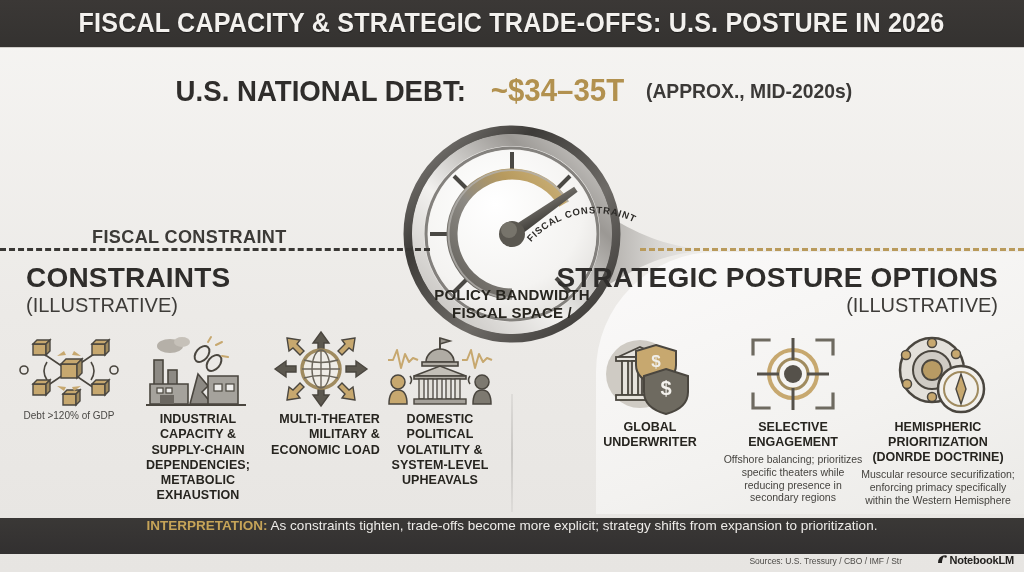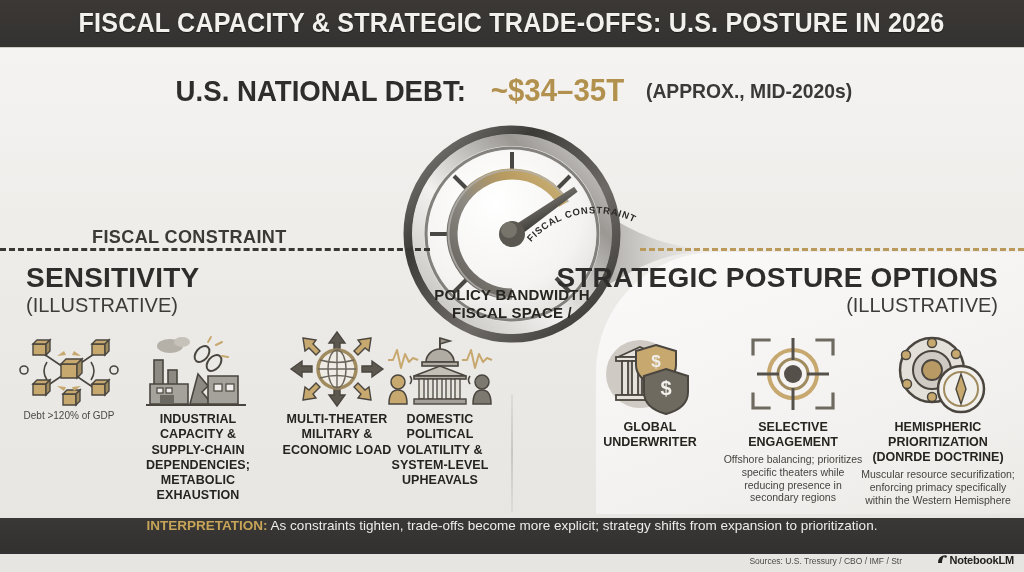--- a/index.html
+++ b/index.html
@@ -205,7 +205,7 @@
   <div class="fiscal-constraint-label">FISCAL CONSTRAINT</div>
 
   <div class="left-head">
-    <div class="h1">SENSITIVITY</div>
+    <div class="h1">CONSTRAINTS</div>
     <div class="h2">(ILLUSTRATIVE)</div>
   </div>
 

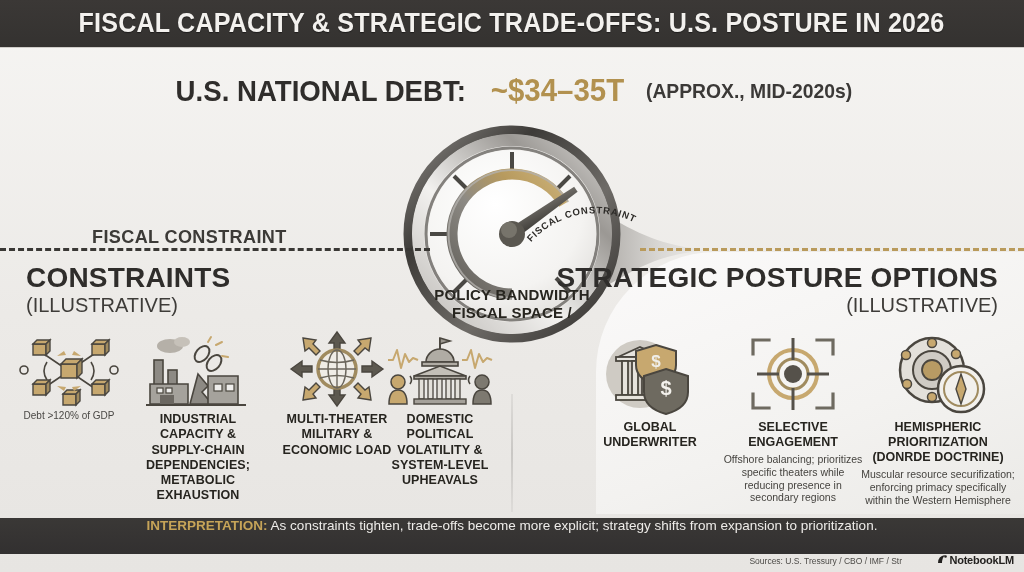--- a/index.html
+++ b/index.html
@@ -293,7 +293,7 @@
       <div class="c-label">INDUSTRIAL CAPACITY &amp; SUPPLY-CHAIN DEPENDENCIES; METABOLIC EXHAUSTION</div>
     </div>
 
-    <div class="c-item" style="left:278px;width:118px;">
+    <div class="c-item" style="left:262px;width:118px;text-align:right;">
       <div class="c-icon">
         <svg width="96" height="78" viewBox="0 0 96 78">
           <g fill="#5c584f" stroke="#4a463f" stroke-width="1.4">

--------------------------------

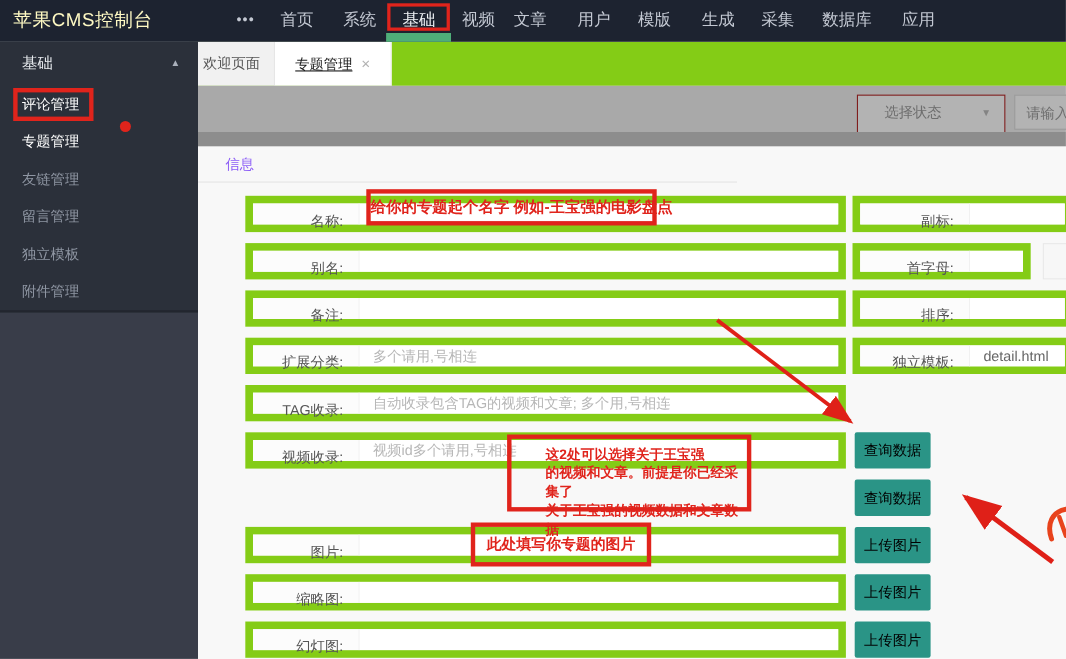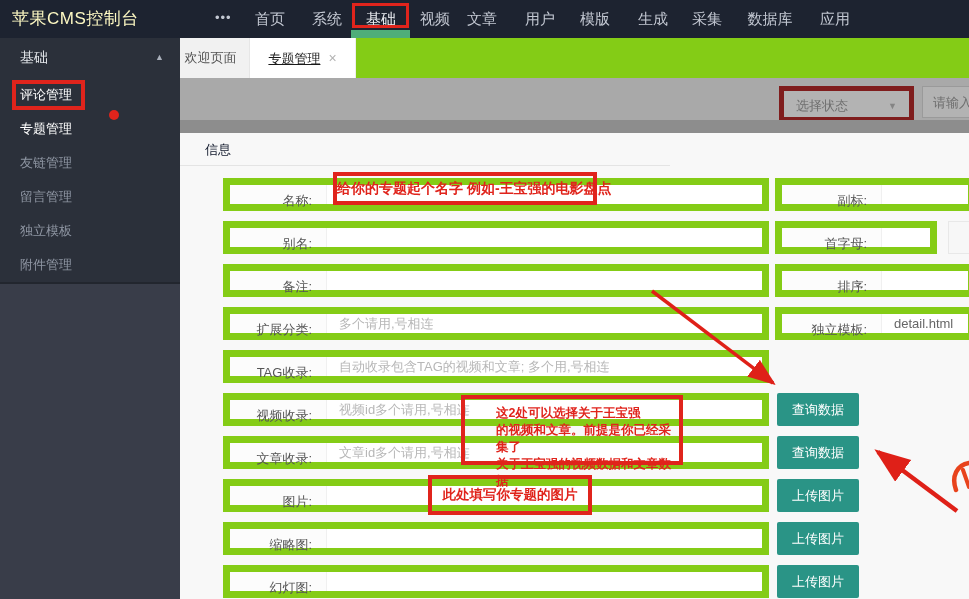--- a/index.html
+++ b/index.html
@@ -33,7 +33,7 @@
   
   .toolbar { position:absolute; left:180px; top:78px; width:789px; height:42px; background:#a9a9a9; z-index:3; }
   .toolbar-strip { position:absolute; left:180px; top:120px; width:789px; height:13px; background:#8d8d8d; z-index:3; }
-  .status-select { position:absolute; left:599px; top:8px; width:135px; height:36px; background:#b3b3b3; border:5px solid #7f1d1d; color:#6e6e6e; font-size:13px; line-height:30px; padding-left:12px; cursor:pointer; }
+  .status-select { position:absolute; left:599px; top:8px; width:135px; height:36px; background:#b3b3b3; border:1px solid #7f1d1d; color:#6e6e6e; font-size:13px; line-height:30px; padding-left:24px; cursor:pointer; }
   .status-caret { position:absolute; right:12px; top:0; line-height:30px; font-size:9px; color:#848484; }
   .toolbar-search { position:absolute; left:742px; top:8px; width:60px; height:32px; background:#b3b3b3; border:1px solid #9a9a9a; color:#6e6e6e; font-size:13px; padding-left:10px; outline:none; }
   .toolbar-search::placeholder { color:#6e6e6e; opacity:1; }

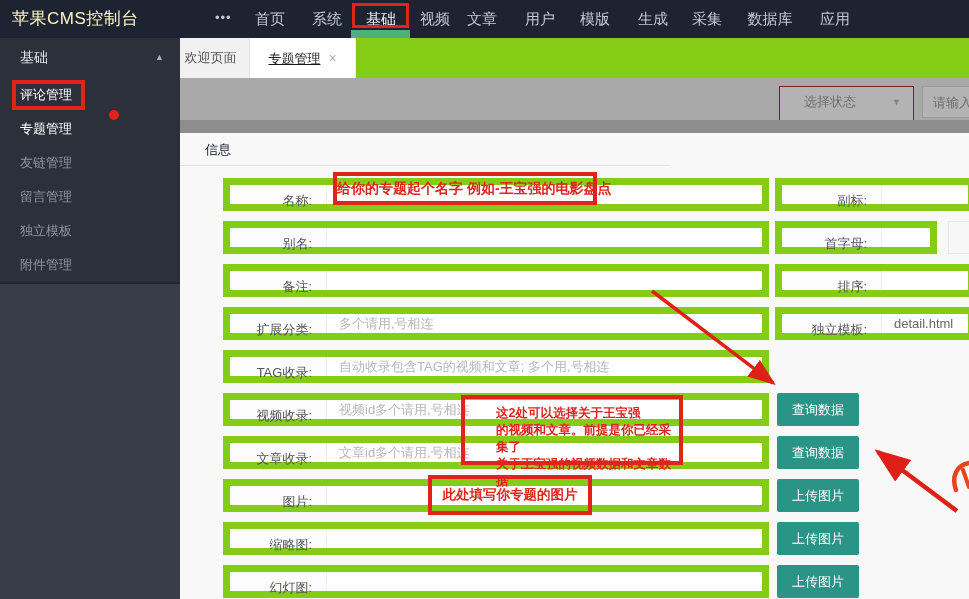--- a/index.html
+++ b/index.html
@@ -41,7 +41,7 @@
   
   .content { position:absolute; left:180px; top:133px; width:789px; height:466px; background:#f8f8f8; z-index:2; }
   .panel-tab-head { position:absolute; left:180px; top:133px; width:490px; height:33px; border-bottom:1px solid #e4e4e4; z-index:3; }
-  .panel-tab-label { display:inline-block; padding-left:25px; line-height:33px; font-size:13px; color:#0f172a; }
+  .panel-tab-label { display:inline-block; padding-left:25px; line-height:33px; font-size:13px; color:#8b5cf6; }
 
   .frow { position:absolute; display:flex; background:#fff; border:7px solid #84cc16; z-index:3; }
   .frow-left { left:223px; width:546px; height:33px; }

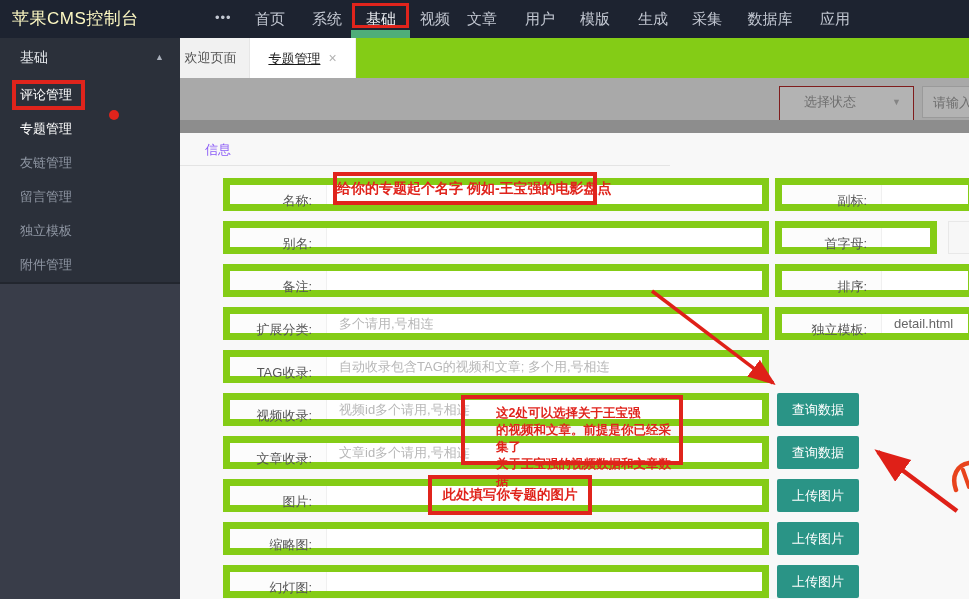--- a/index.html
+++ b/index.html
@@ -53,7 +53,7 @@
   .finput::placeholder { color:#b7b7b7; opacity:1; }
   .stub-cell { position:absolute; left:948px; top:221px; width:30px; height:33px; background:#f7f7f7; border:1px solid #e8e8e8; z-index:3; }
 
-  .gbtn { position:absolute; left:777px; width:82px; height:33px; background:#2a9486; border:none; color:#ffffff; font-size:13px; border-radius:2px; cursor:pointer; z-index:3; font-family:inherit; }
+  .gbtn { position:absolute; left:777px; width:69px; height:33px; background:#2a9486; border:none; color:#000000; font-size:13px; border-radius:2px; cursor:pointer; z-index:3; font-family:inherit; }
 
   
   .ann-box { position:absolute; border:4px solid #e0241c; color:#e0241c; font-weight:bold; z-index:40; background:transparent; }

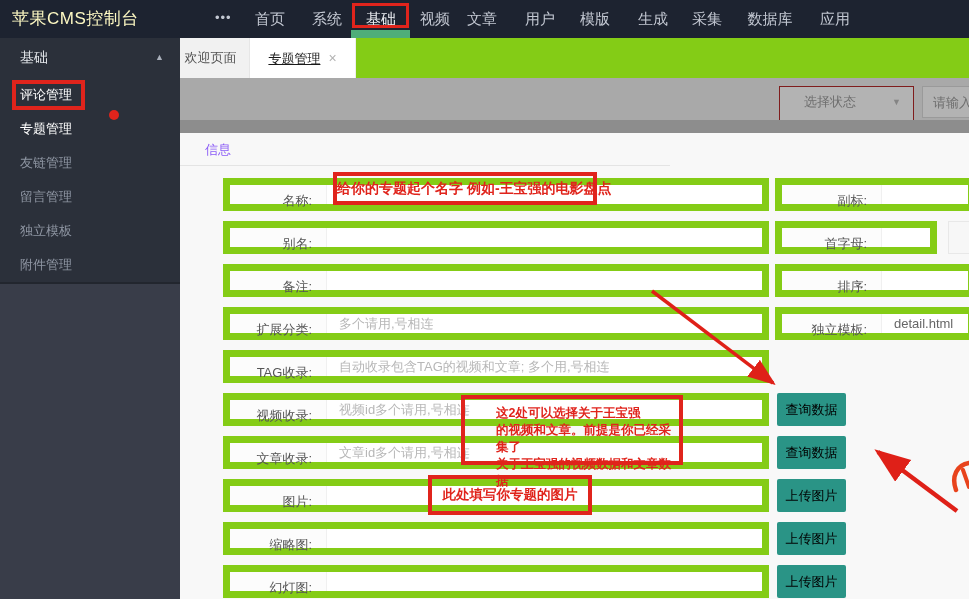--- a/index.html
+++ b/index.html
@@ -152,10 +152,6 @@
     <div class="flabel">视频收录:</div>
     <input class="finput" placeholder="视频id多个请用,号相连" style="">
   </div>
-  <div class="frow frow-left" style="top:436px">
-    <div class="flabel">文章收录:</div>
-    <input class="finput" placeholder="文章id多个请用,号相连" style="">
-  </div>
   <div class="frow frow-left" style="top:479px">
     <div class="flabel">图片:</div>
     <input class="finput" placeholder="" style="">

--------------------------------

▶ **WHAT YOU HAVE TO DO**:
Write out every line from the entries where "finput" appears.

▶ **YOUR SOLUTION**:
   .finput::placeholder { color:#b7b7b7; opacity:1; }
     <input class="finput" placeholder="视频id多个请用,号相连" style="">
-    <input class="finput" placeholder="文章id多个请用,号相连" style="">
     <input class="finput" placeholder="" style="">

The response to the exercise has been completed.